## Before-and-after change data

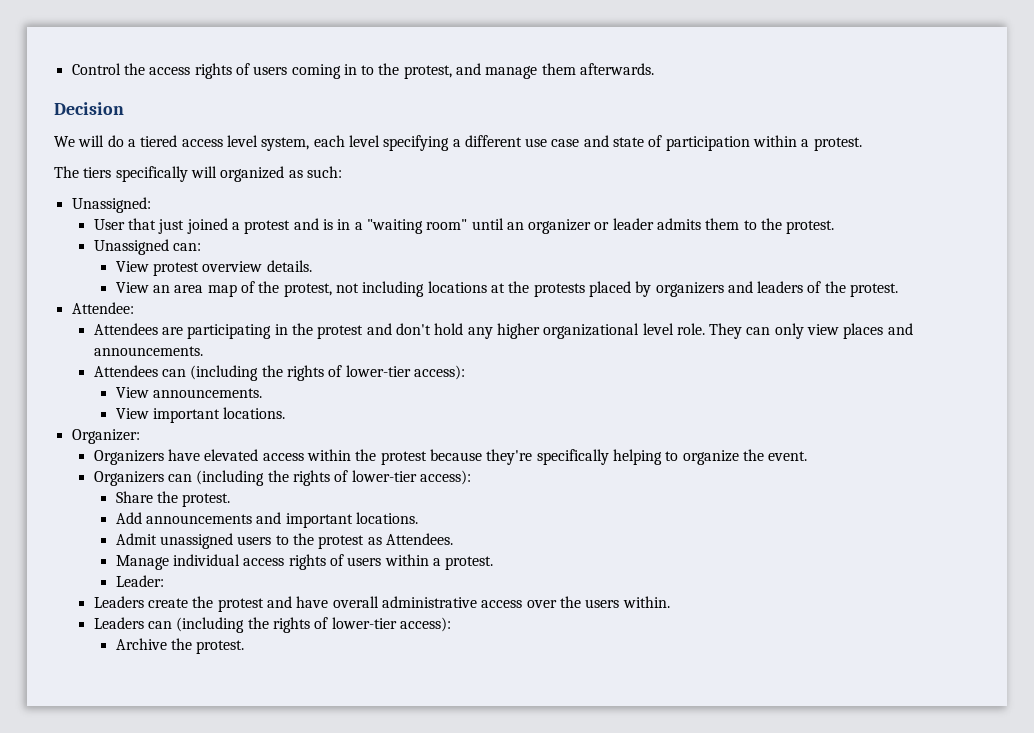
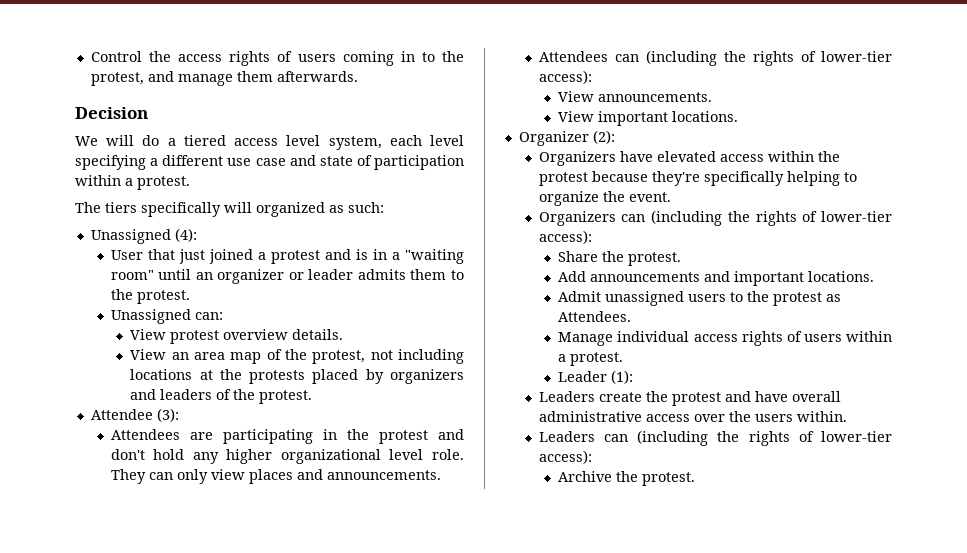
- Unassigned:
+ Unassigned (4):
- Attendee:
+ Attendee (3):
- Organizer:
+ Organizer (2):
- Leader:
+ Leader (1):

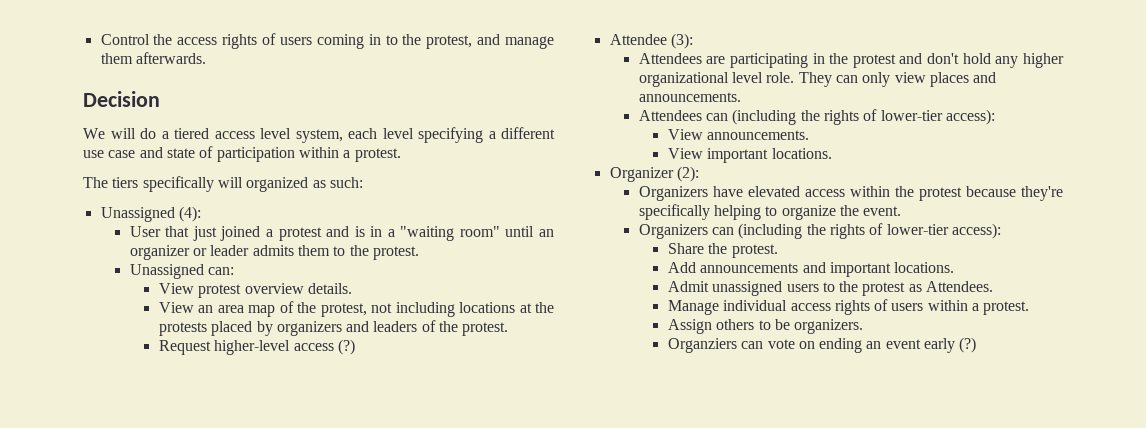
+ Request higher-level access (?)
- Leader (1):
- Leaders create the protest and have overall administrative access over the users within.
- Leaders can (including the rights of lower-tier access):
- Archive the protest.
+ Assign others to be organizers.
+ Organziers can vote on ending an event early (?)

## YOUR GOAL
Report each line above containing the string "Leaders".

## ANSWER AREA
- Leaders create the protest and have overall administrative access over the users within.
- Leaders can (including the rights of lower-tier access):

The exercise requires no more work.